The algorithm scans the student_id column once to build the boolean mask, so the runtime is linear in the number of rows.

The additional space depends on how many rows match the condition. If k rows match, the resulting DataFrame stores those k rows.

Test Cases

import pandas as pd

def selectData(students: pd.DataFrame) -> pd.DataFrame:
    return students.loc[students["student_id"] == 101, ["name", "age"]]

# Example case
students = pd.DataFrame({
    "student_id": [101, 53, 128, 3],
    "name": ["Ulysses", "William", "Henry", "Henry"],
    "age": [13, 10, 6, 11]
})

result = selectData(students)

expected = pd.DataFrame({
    "name": ["Ulysses"],
    "age": [13]
})

assert result.reset_index(drop=True).equals(expected)  # Standard example

# Multiple matching students
students = pd.DataFrame({
    "student_id": [101, 101],
    "name": ["Alice", "Bob"],
    "age": [15, 16]
})

result = selectData(students)

expected = pd.DataFrame({
    "name": ["Alice", "Bob"],
    "age": [15, 16]
})

assert result.reset_index(drop=True).equals(expected)  # Multiple matches

# No matching student
students = pd.DataFrame({
    "student_id": [1, 2, 3],
    "name": ["A", "B", "C"],
    "age": [10, 11, 12]
})

result = selectData(students)

expected = pd.DataFrame(columns=["name", "age"])

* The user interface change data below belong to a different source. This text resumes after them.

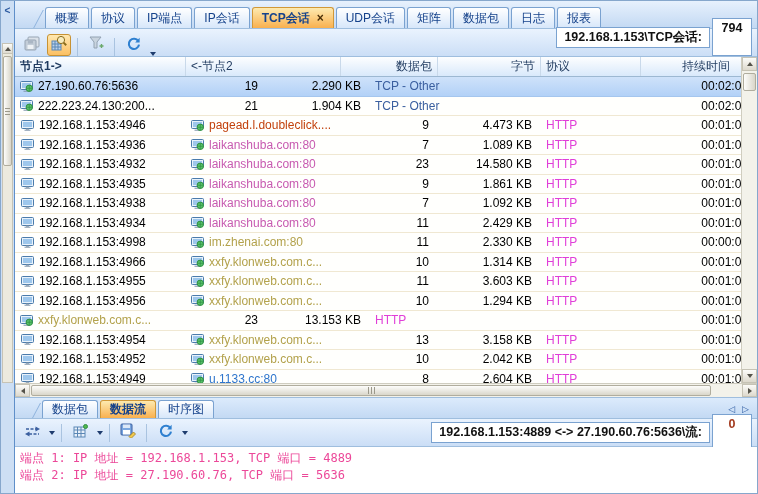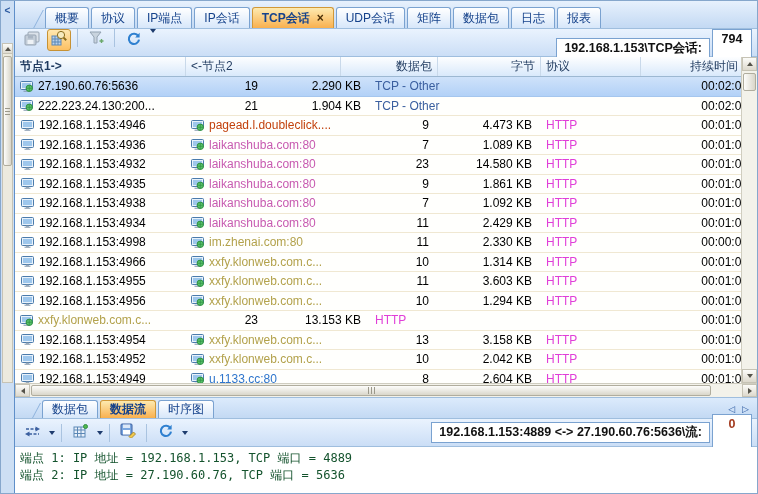"192.168.1.153\TCP会话:" .toolbar { align-items: flex-start -> flex-end }
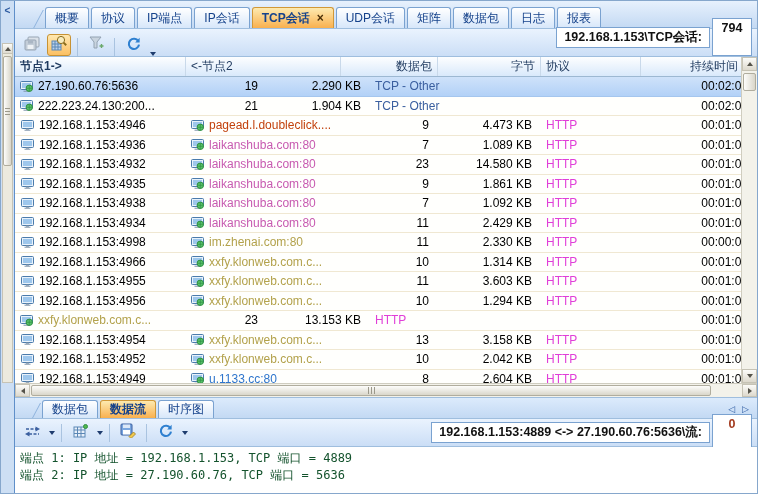"持续时间" .th6 { padding-right: 18px -> 26px }
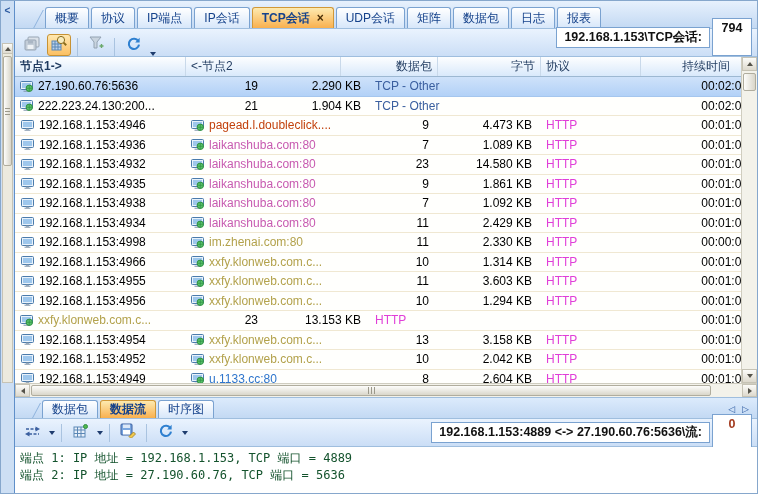"端点 1: IP 地址 =" .console { color: #14532d -> #ec4899 }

assert result.reset_index(drop=True).equals(expected)  # Empty result

# Single row table with matching student
students = pd.DataFrame({
    "student_id": [101],
    "name": ["Solo"],
    "age": [20]
})

result = selectData(students)

expected = pd.DataFrame({
    "name": ["Solo"],
    "age": [20]
})

assert result.reset_index(drop=True).equals(expected)  # Single matching row

# Single row table without matching student
students = pd.DataFrame({
    "student_id": [999],
    "name": ["Nobody"],
    "age": [30]
})

result = selectData(students)

expected = pd.DataFrame(columns=["name", "age"])

assert result.reset_index(drop=True).equals(expected)  # Single non-matching row

Test	Why
Standard example	Verifies basic filtering functionality
Multiple matching students	Ensures all matches are returned
No matching student	Confirms empty DataFrame handling
Single matching row	Tests smallest valid matching input
Single non matching row	Tests smallest non matching input

Edge Cases

No Student With ID 101

A common bug is assuming that a matching row always exists. If no row has student_id = 101, some implementations may raise errors or return incorrect structures.

This implementation handles the case naturally through pandas filtering. The boolean mask simply contains all False values, and the result becomes an empty DataFrame with the correct columns.

Multiple Students With ID 101

Although the example suggests IDs may be unique, the problem statement does not explicitly guarantee uniqueness.

A naive implementation might stop after finding the first match. However, the pandas filtering approach automatically returns every matching row, making the solution more robust.

Preserving DataFrame Structure

Another subtle issue is accidentally returning a Series instead of a DataFrame.

For example:

students[students["student_id"] == 101]["name"]

would return only a Series.

The implementation avoids this by explicitly selecting both columns using:

[["name", "age"]]

which guarantees the return type remains a DataFrame.